──────── EXERCISE MATERIALS

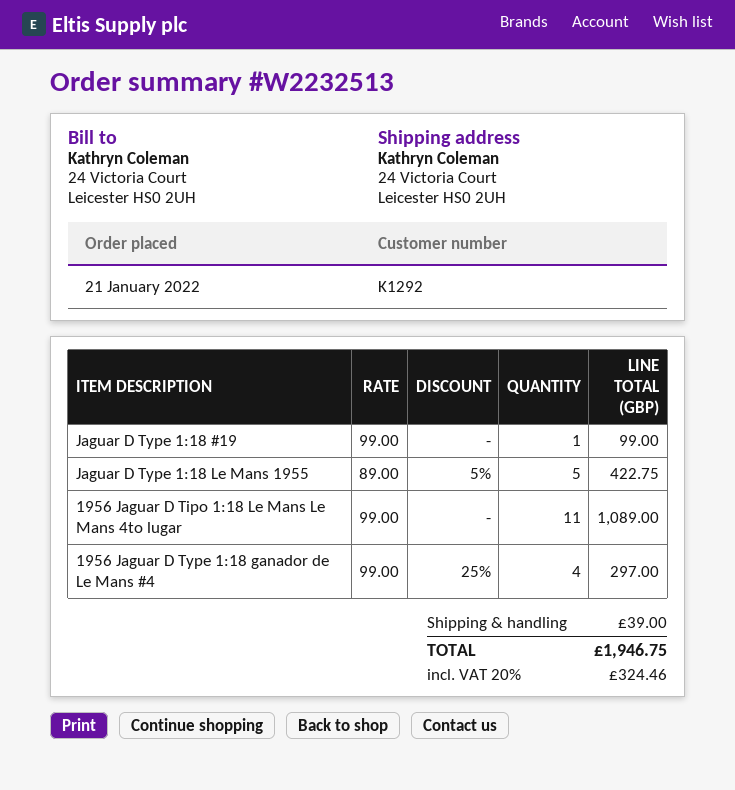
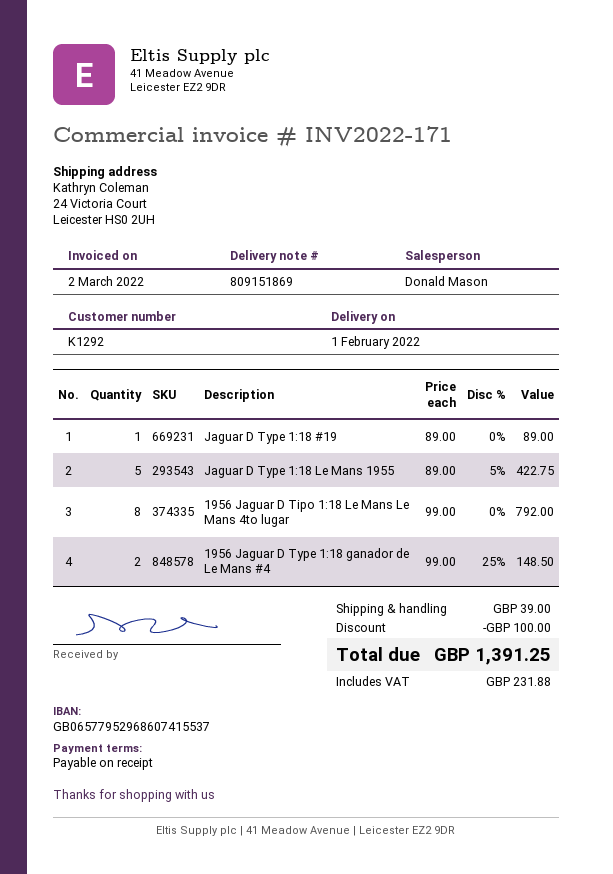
Jaguar D Type 1:18 #19: 1 x 99.00 = 99.00 -> 1 x 89.00 = 89.00
1956 Jaguar D Tipo 1:18 Le Mans Le Mans 4to lugar: 11 x 99.00 = 1089.00 -> 8 x 99.00 = 792.00
1956 Jaguar D Type 1:18 ganador de Le Mans #4: 4 x 99.00 - 25% = 297.00 -> 2 x 99.00 - 25% = 148.50
discount: none -> 100.00
tax: 324.46 -> 231.88
total: 1946.75 -> 1391.25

────────────────

PROBLEM REQUIREMENTS ▸
Each entry above is to be written out again unchanged, apart from the pictures, which are left out.

RESPONSE TO THE TASK ▸
Jaguar D Type 1:18 #19: 1 x 99.00 = 99.00 -> 1 x 89.00 = 89.00
1956 Jaguar D Tipo 1:18 Le Mans Le Mans 4to lugar: 11 x 99.00 = 1089.00 -> 8 x 99.00 = 792.00
1956 Jaguar D Type 1:18 ganador de Le Mans #4: 4 x 99.00 - 25% = 297.00 -> 2 x 99.00 - 25% = 148.50
discount: none -> 100.00
tax: 324.46 -> 231.88
total: 1946.75 -> 1391.25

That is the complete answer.